Could you copy the data that follows exactly as written, but drop the pictures?
** WORKING DATA follows **
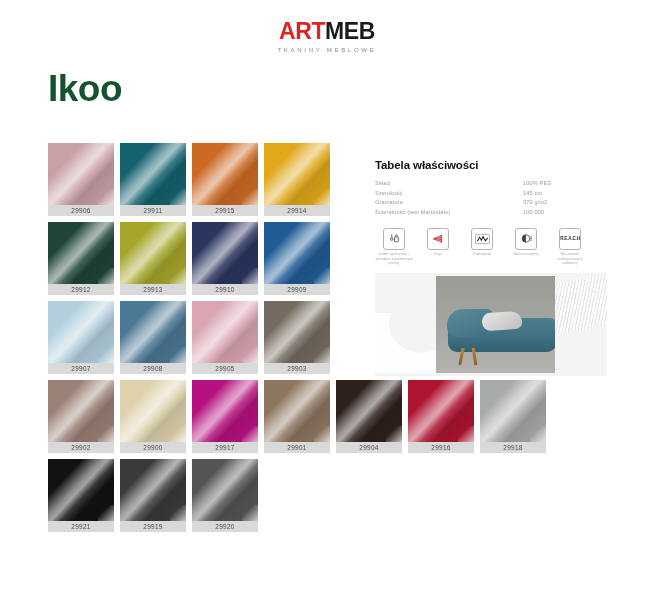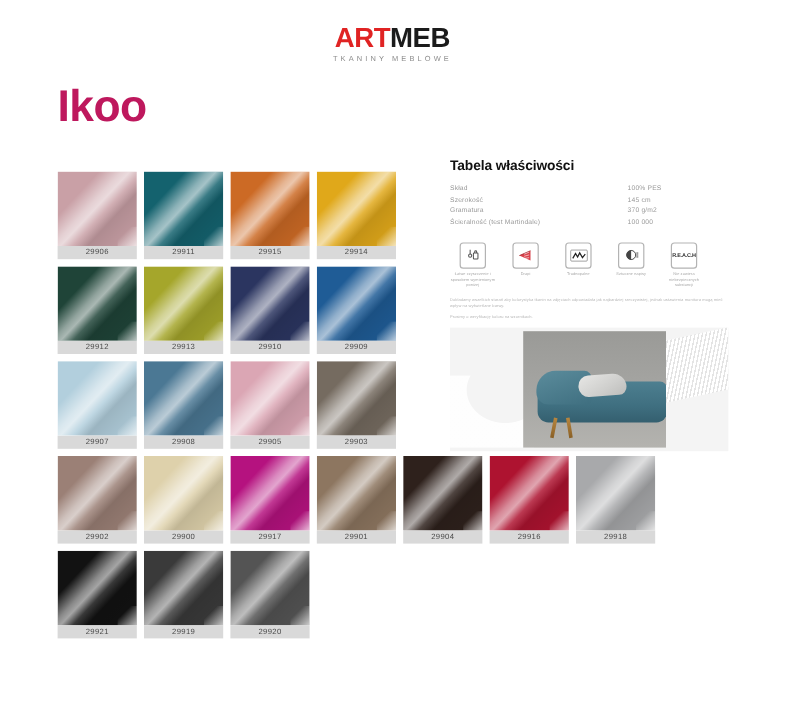--- a/index.html
+++ b/index.html
@@ -29,7 +29,7 @@
   
   .page-title {
     position: absolute; left: 48px; top: 68px;
-    font-size: 37px; font-weight: 700; color: #be185d; letter-spacing: -0.5px;
+    font-size: 37px; font-weight: 700; color: #14532d; letter-spacing: -0.5px;
   }
 
   

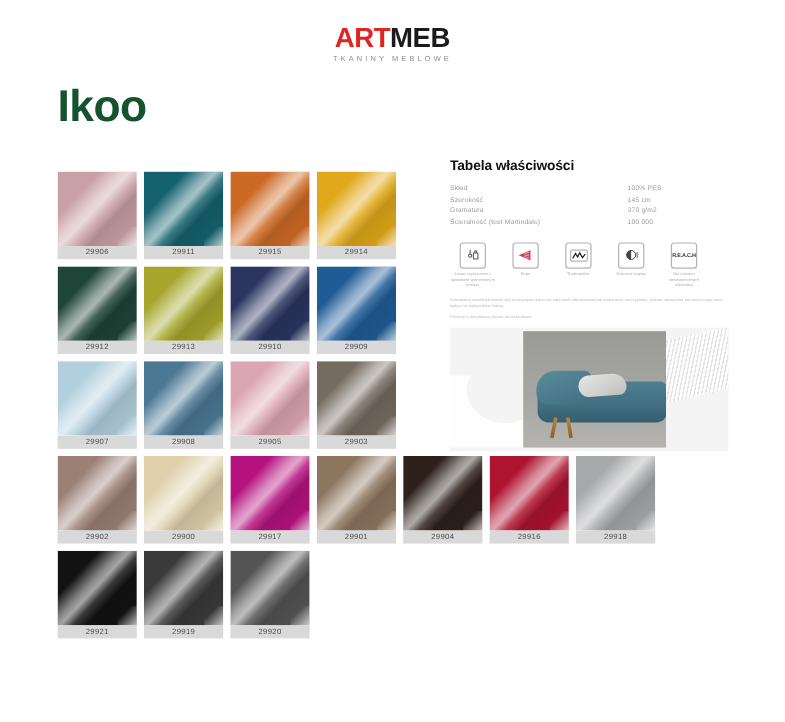--- a/index.html
+++ b/index.html
@@ -65,7 +65,7 @@
   }
 
   
-  .right { position: absolute; left: 375px; top: 133px; width: 232px; }
+  .right { position: absolute; left: 375px; top: 159px; width: 232px; }
   .spec-title {
     font-size: 11.5px; font-weight: 700; color: #111; margin-bottom: 9px;
     letter-spacing: -0.1px;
** End of WORKING DATA **
ANSWER SECTION:
--- a/index.html
+++ b/index.html
@@ -29,7 +29,7 @@
   
   .page-title {
     position: absolute; left: 48px; top: 68px;
-    font-size: 37px; font-weight: 700; color: #be185d; letter-spacing: -0.5px;
+    font-size: 37px; font-weight: 700; color: #14532d; letter-spacing: -0.5px;
   }
 
   

--- a/index.html
+++ b/index.html
@@ -65,7 +65,7 @@
   }
 
   
-  .right { position: absolute; left: 375px; top: 133px; width: 232px; }
+  .right { position: absolute; left: 375px; top: 159px; width: 232px; }
   .spec-title {
     font-size: 11.5px; font-weight: 700; color: #111; margin-bottom: 9px;
     letter-spacing: -0.1px;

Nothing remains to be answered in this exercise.